## ENTRIES SHOWN
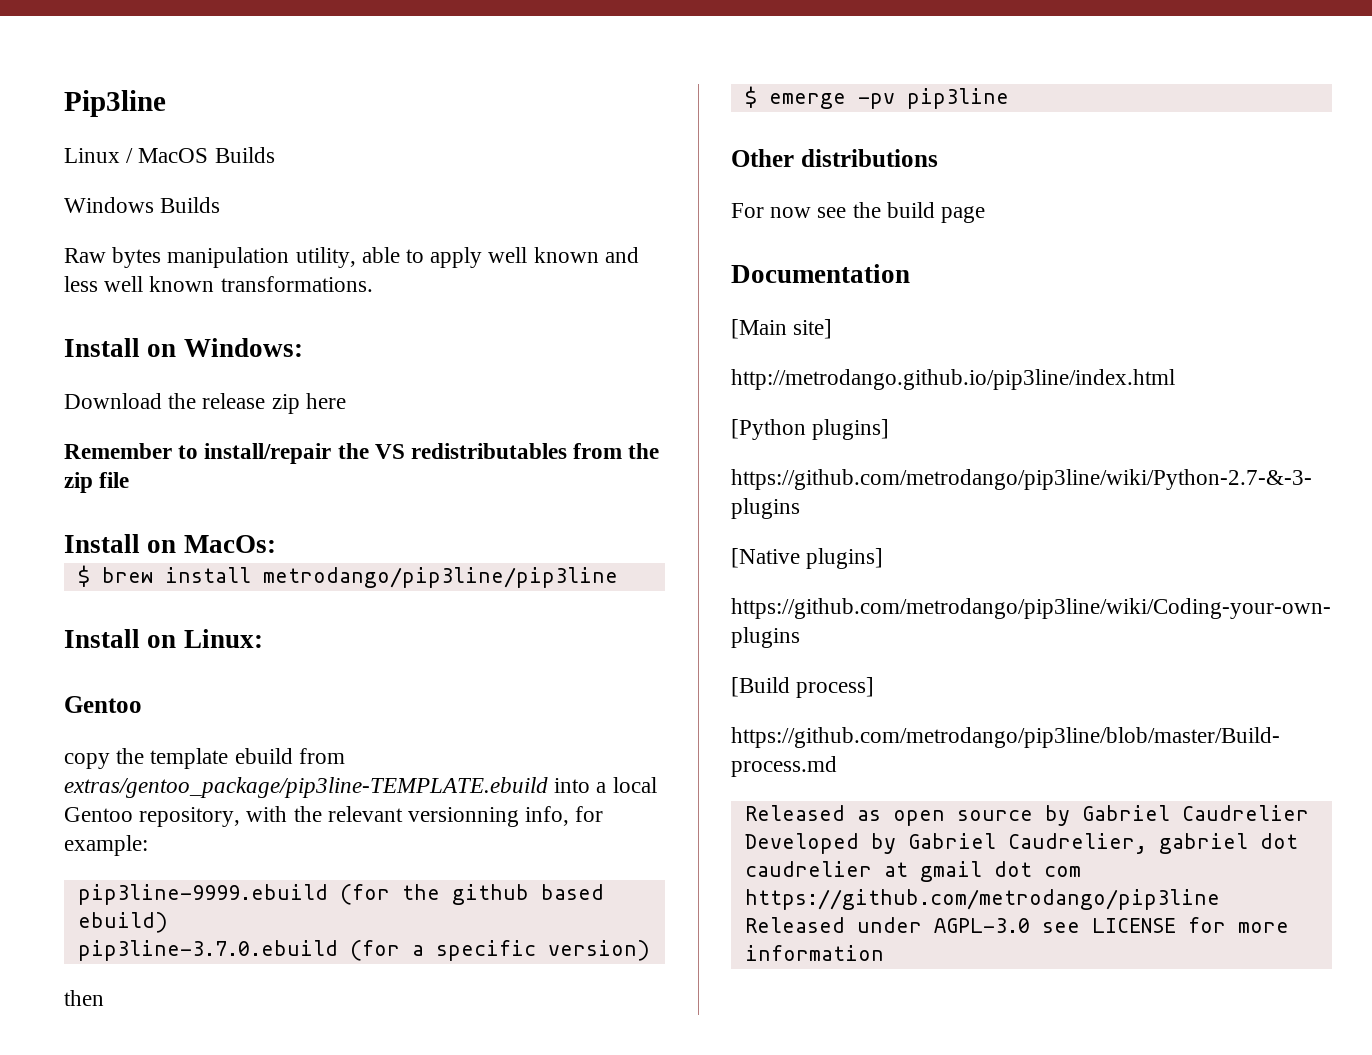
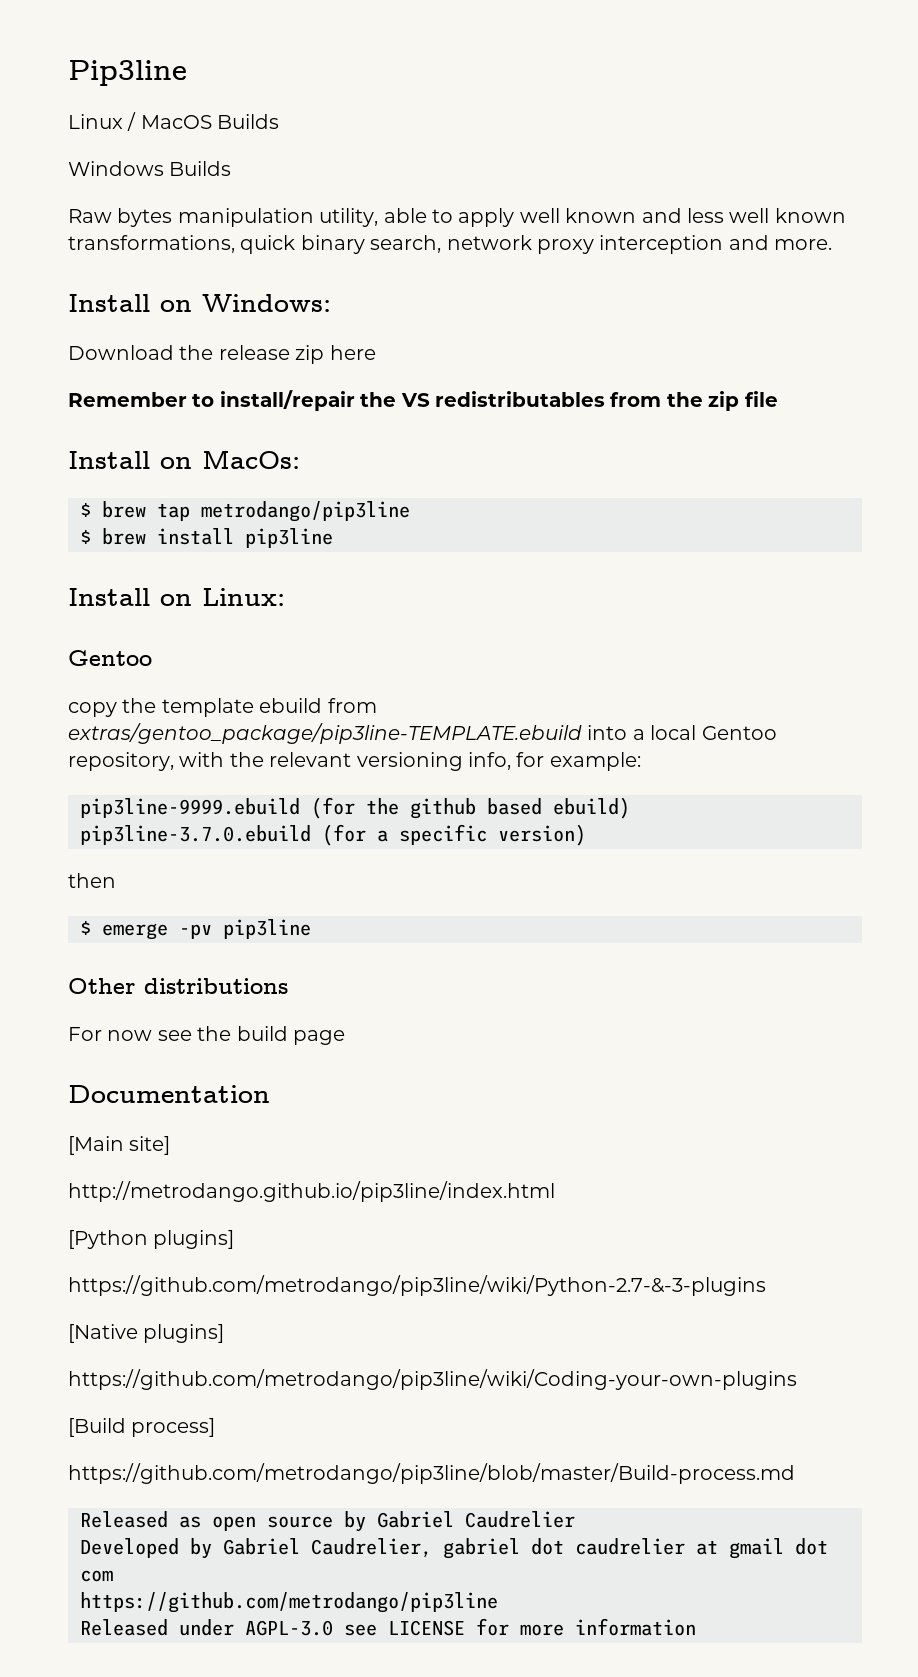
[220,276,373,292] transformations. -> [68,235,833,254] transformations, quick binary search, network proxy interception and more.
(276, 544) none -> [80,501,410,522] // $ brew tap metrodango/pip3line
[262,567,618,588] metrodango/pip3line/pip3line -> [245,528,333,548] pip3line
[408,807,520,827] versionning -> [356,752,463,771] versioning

* * *

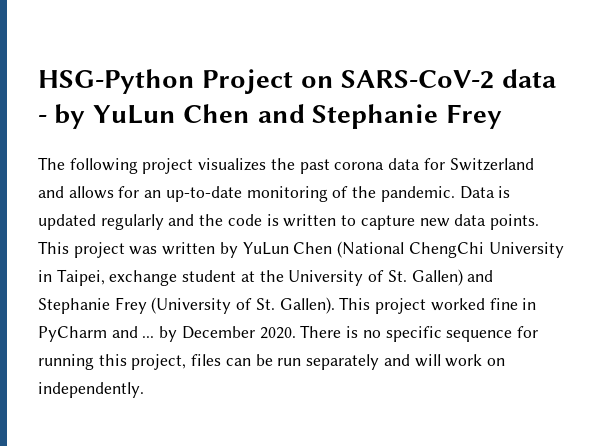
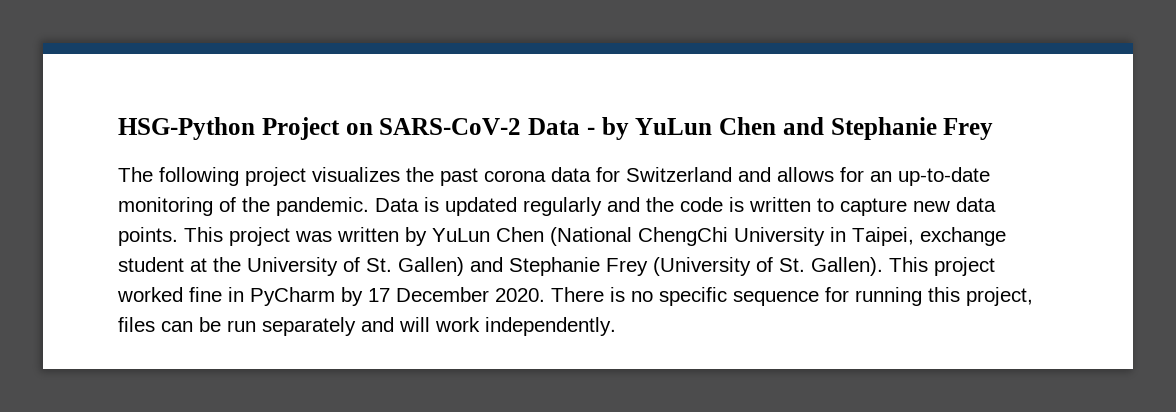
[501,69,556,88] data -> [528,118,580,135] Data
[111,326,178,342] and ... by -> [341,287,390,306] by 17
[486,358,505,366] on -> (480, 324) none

## ACTIVITY
Write out only the lines that run from the line containing "[220,276,373,292] transformations. ->" through the line containing "[408,807,520,827] versionning ->", both included, exactly as they appear above.

## REPLY
[220,276,373,292] transformations. -> [68,235,833,254] transformations, quick binary search, network proxy interception and more.
(276, 544) none -> [80,501,410,522] // $ brew tap metrodango/pip3line
[262,567,618,588] metrodango/pip3line/pip3line -> [245,528,333,548] pip3line
[408,807,520,827] versionning -> [356,752,463,771] versioning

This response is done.